**Exercise aim**
Each record that follows should be repeated exactly, minus any images.

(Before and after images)

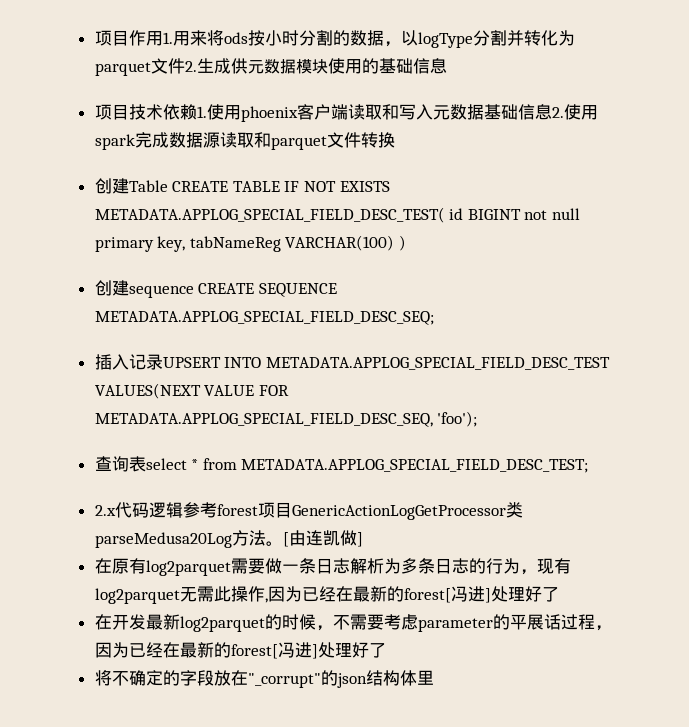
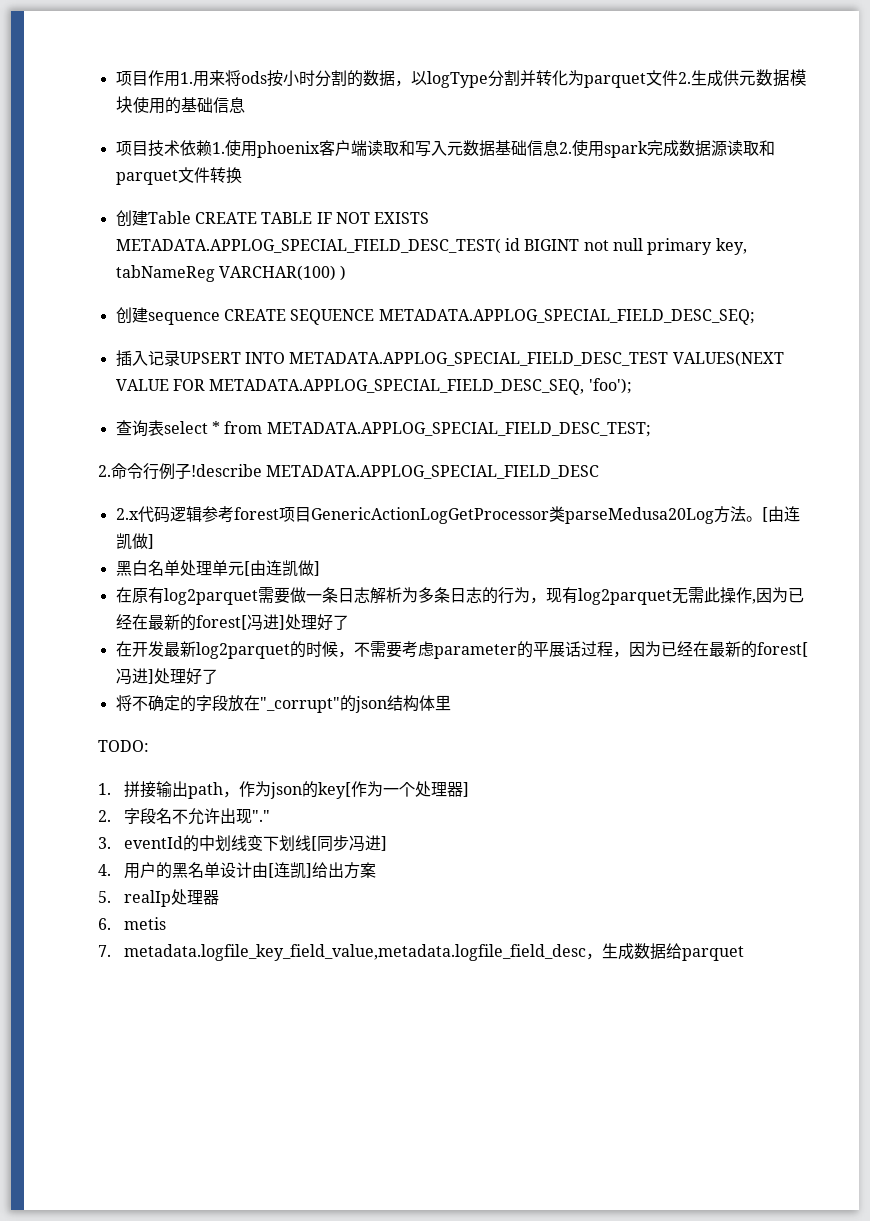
(589, 466) none -> [98,463,600,480] // 2.命令行例子!describe METADATA.APPLOG_SPECIAL_FIELD_DESC
(363, 539) none -> [115,560,320,577] // 黑白名单处理单元[由连凯做]
(434, 677) none -> [98,740,149,752] [98,781,469,799] [98,808,270,825] [98,835,387,852] [98,862,376,879] [98,889,219,907] [98,917,166,930] [98,943,744,961] // TODO: // 1.拼接输出path，作为json的key[作为一个处理器] // 2.字段名不允许出现"." // 3. eventId的中划线变下划线[同步冯进] // 4.用户的黑名单设计由[连凯]给出方案 // 5. realIp处理器 // 6. metis // 7. metadata.logfile_key_field_value,metadata.logfile_field_desc，生成数据给parquet

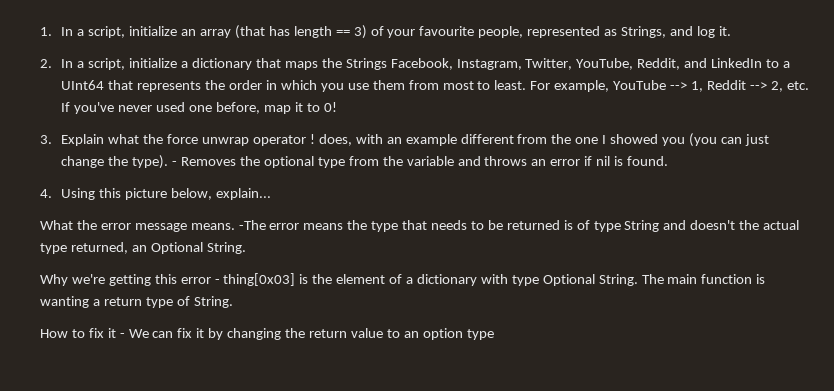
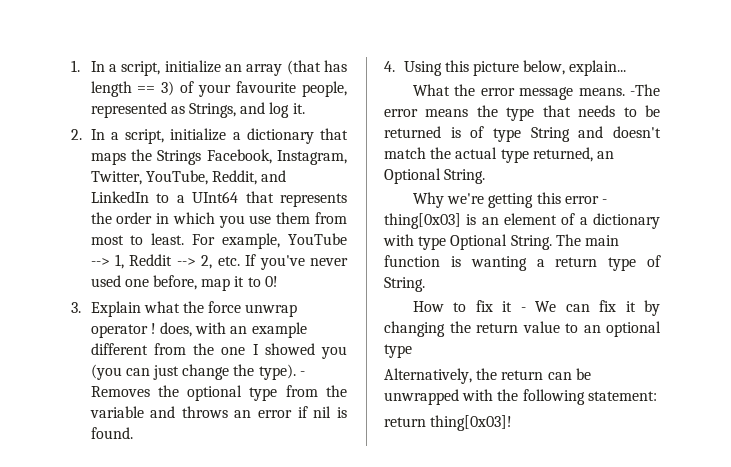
(736, 225) none -> [384,147,426,159] match
[312,274,333,284] the -> [481,217,499,225] an
[422,328,494,340] option type -> [606,321,661,337] [384,344,412,358] [384,368,591,384] [384,389,657,405] [384,415,513,431] optional type // Alternatively, the return can be unwrapped with the following statement: // return thing[0x03]!

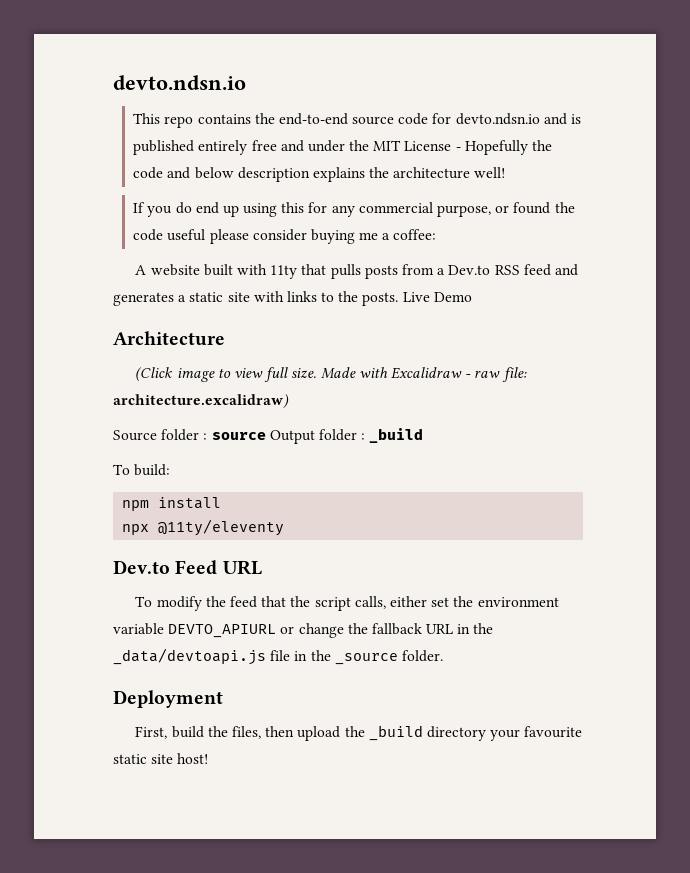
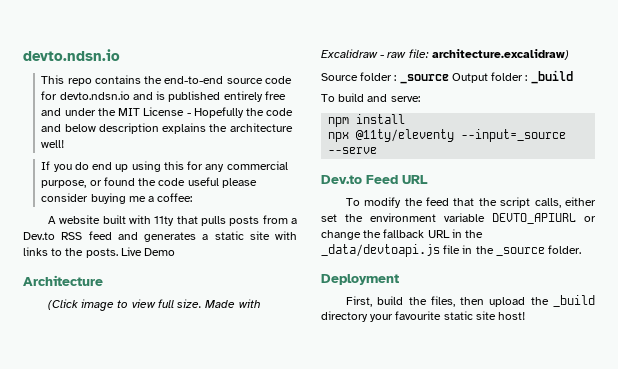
[211,432,266,440] source -> [399,74,449,84] _source
[134,464,171,476] build: -> [338,93,420,102] build and serve:
(285, 527) none -> [461,129,567,142] [328,147,378,154] --input=_source --serve

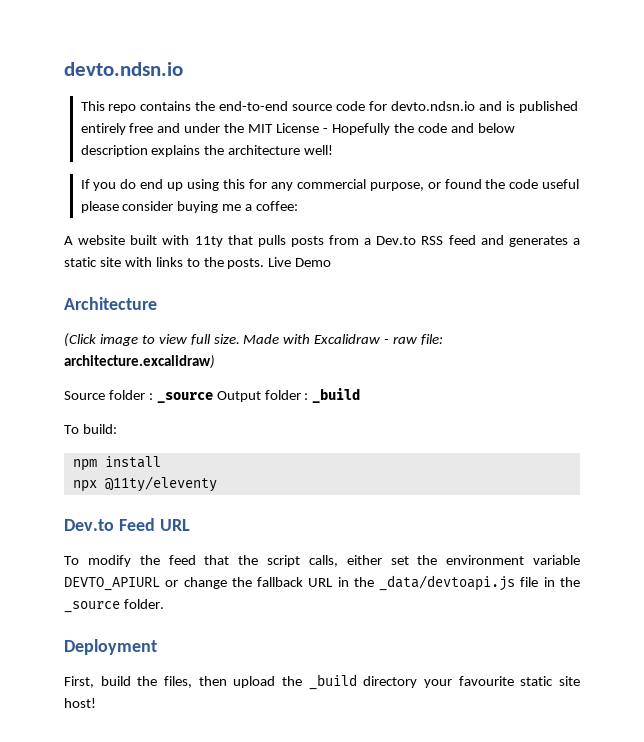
[338,93,420,102] build and serve: -> [82,424,117,434] build:
[461,129,567,142] [328,147,378,154] --input=_source --serve -> (217, 484) none

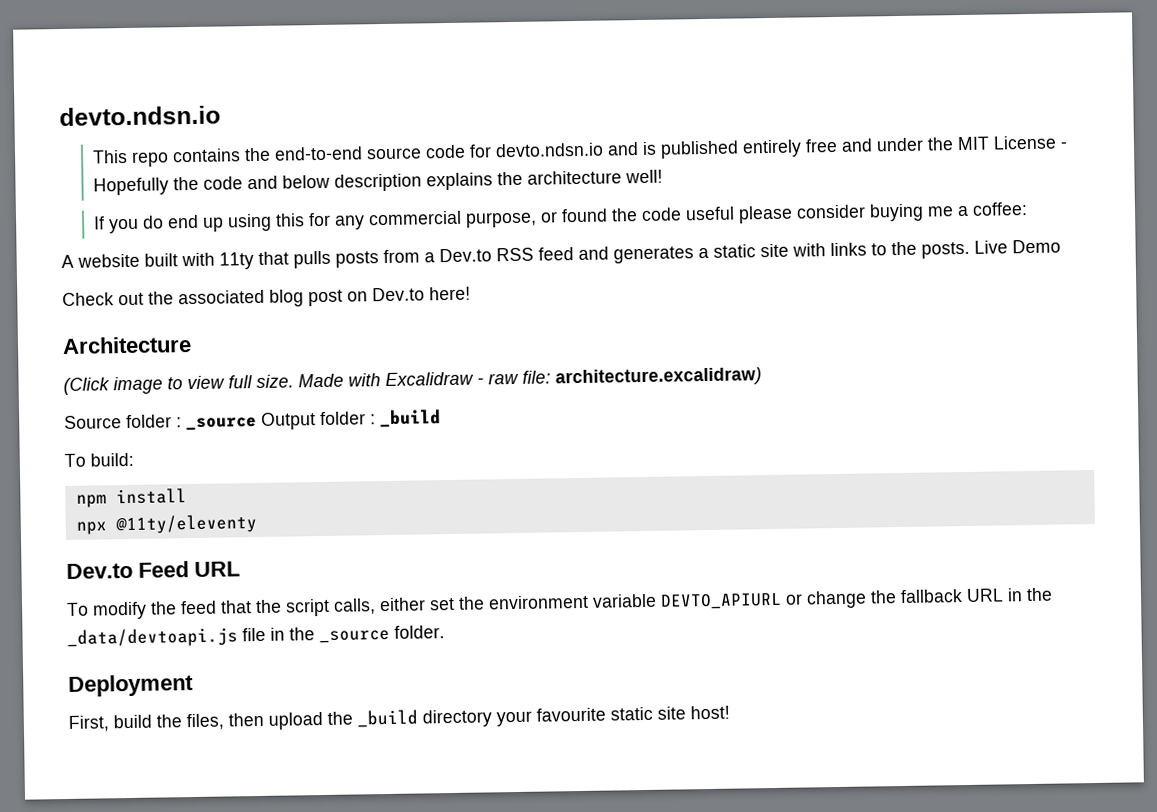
(332, 262) none -> [62,286,471,307] // Check out the associated blog post on Dev.to here!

**Your solution**
(589, 466) none -> [98,463,600,480] // 2.命令行例子!describe METADATA.APPLOG_SPECIAL_FIELD_DESC
(363, 539) none -> [115,560,320,577] // 黑白名单处理单元[由连凯做]
(434, 677) none -> [98,740,149,752] [98,781,469,799] [98,808,270,825] [98,835,387,852] [98,862,376,879] [98,889,219,907] [98,917,166,930] [98,943,744,961] // TODO: // 1.拼接输出path，作为json的key[作为一个处理器] // 2.字段名不允许出现"." // 3. eventId的中划线变下划线[同步冯进] // 4.用户的黑名单设计由[连凯]给出方案 // 5. realIp处理器 // 6. metis // 7. metadata.logfile_key_field_value,metadata.logfile_field_desc，生成数据给parquet

(736, 225) none -> [384,147,426,159] match
[312,274,333,284] the -> [481,217,499,225] an
[422,328,494,340] option type -> [606,321,661,337] [384,344,412,358] [384,368,591,384] [384,389,657,405] [384,415,513,431] optional type // Alternatively, the return can be unwrapped with the following statement: // return thing[0x03]!

[211,432,266,440] source -> [399,74,449,84] _source
[134,464,171,476] build: -> [338,93,420,102] build and serve:
(285, 527) none -> [461,129,567,142] [328,147,378,154] --input=_source --serve

[338,93,420,102] build and serve: -> [82,424,117,434] build:
[461,129,567,142] [328,147,378,154] --input=_source --serve -> (217, 484) none

(332, 262) none -> [62,286,471,307] // Check out the associated blog post on Dev.to here!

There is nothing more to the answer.